JOHN: At first blush it looks like these studies are saying that wellness visits do very little to reduce mortality.

HALLBERG: Right. It didn't really look at whether they reduce morbidity, which is illness overall. I think it's really important we look at when the studies were done. Most of them were done starting before 1975. A lot has changed in a quarter of a century. Once we delve into it a little bit we realize there are some significant limitations to the findings.

JOHN: How common is the pure wellness visit?

HALLBERG: If a person were to come to the clinic and truly have no complaints, no agenda, that simply they are well and coming in for a visit simply because they're told to come in -- these are adults we are talking about -- I would say almost never.

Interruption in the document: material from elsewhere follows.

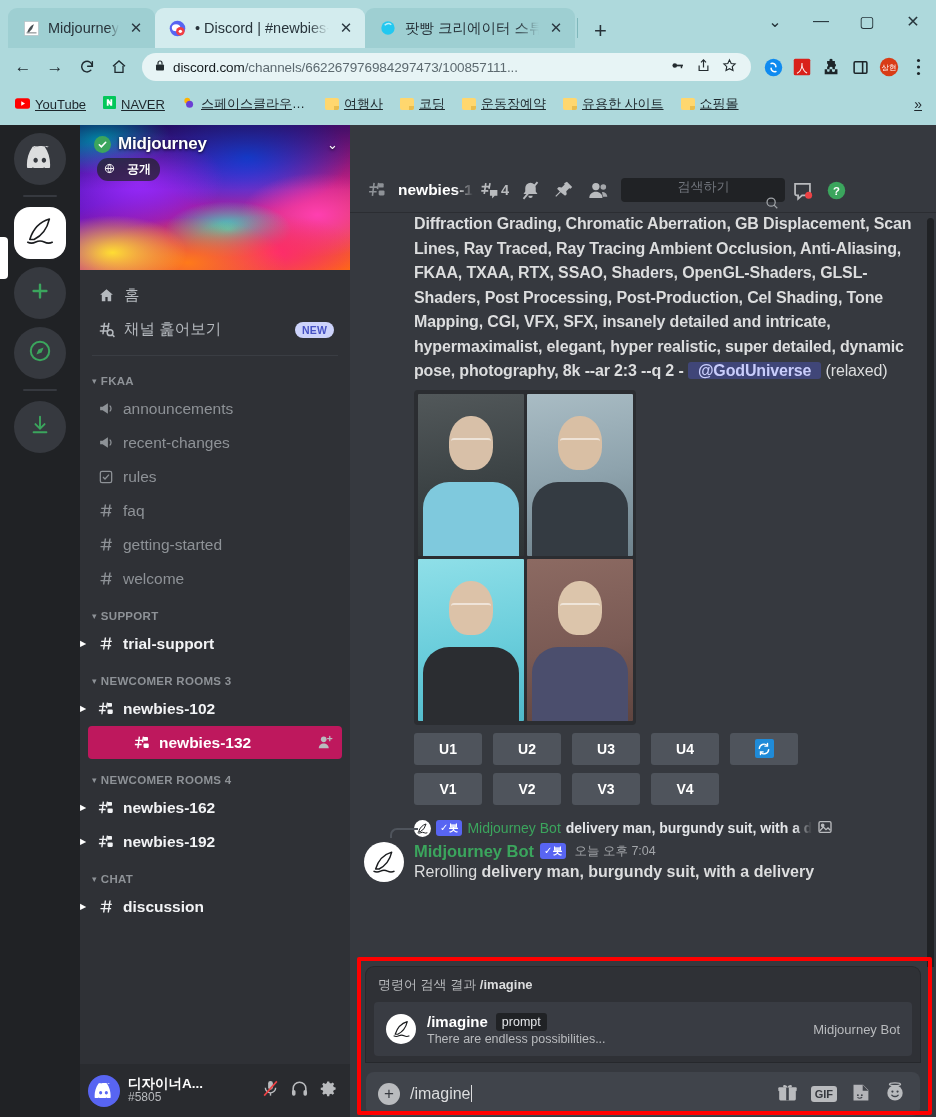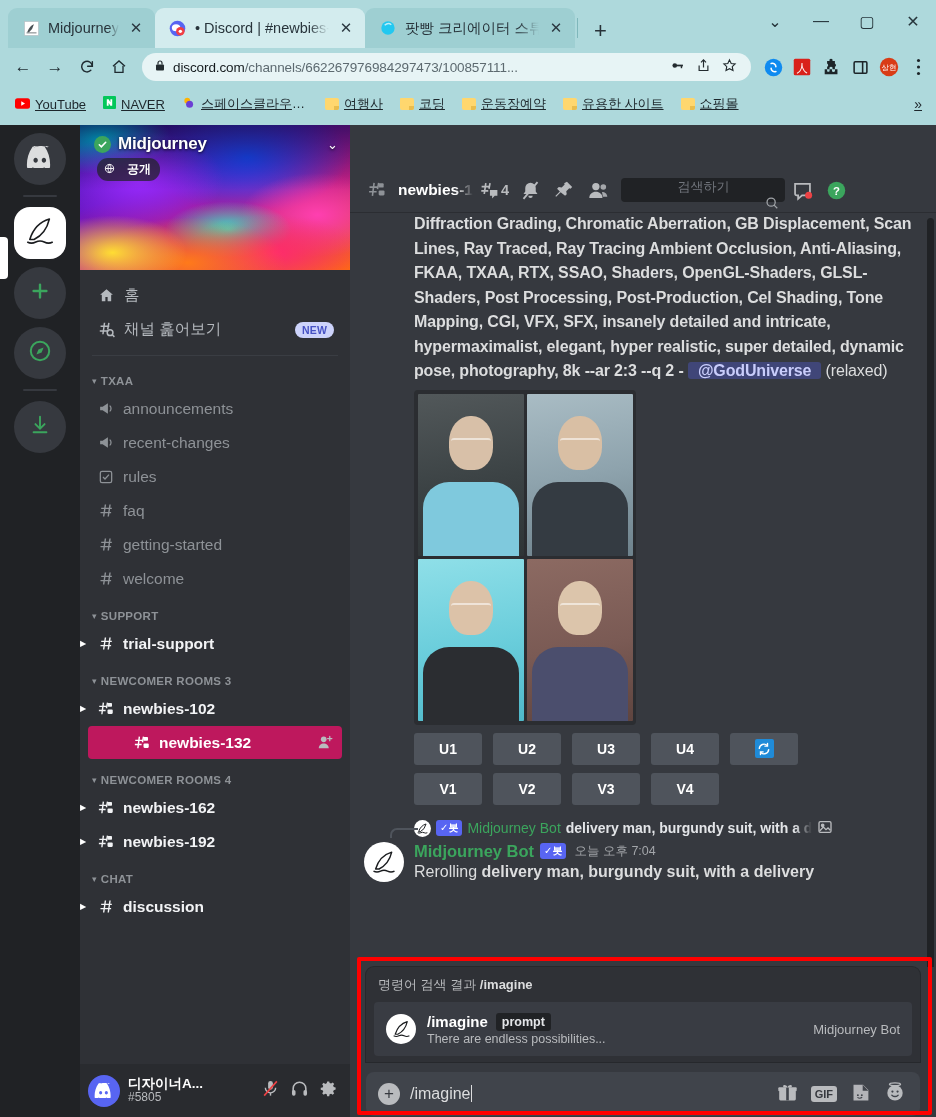"TXAA" span { text: TXAA -> FKAA }
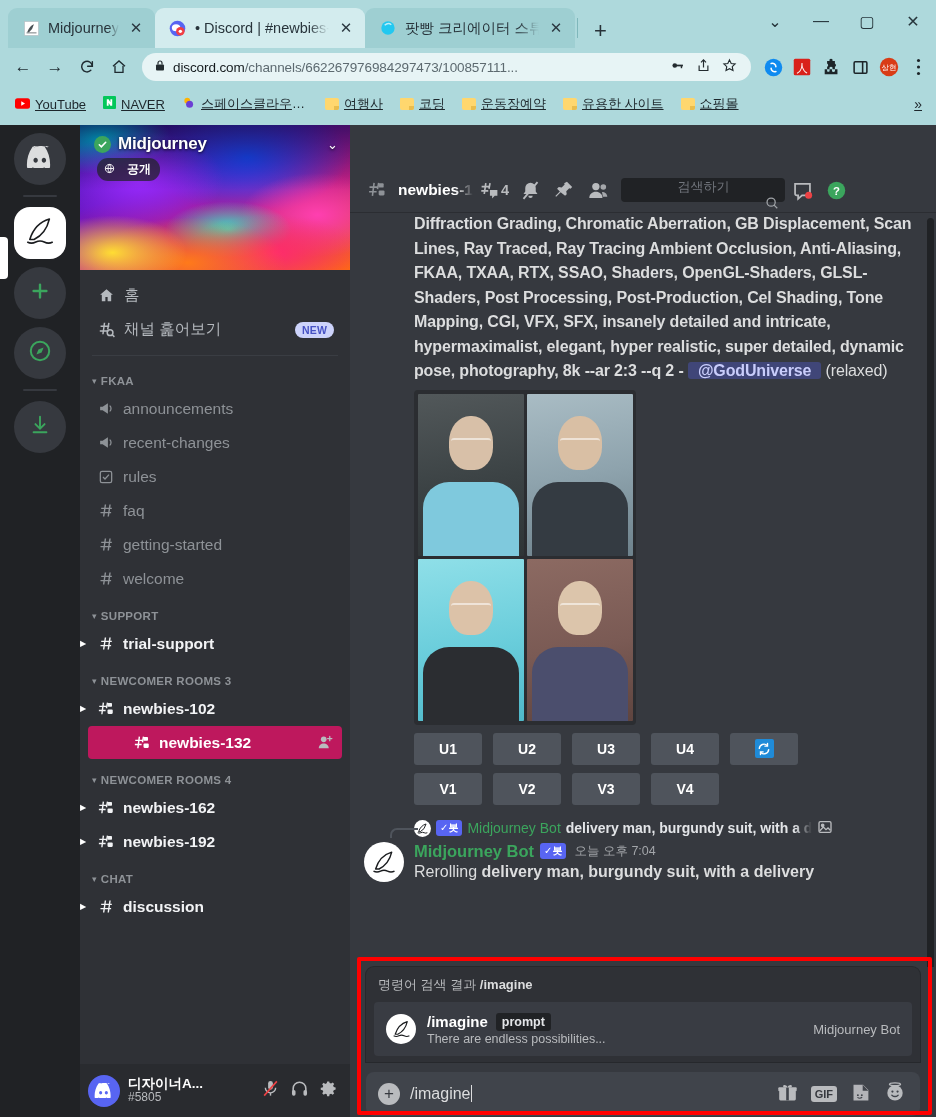"prompt" .cmdparam { font-weight: 700 -> 400 }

JOHN: Are wellness visits or general health checks are a good thing overall?

HALLBERG: They are for a couple of reasons. When people come in for a wellness visit is a chance to reinforce the relationship. I have to believe that that is good in the long run.

We have to be careful about how many conclusions we draw from it because it really was old. We have newer drugs now. We didn't have statin medications for cholesterol. We didn't define diabetes the same way we define it now. We weren't treating depression because we didn't really have medications like we have now, at least on a large scale. We now need to craft some studies for the 21st century, the way health care now is delivered.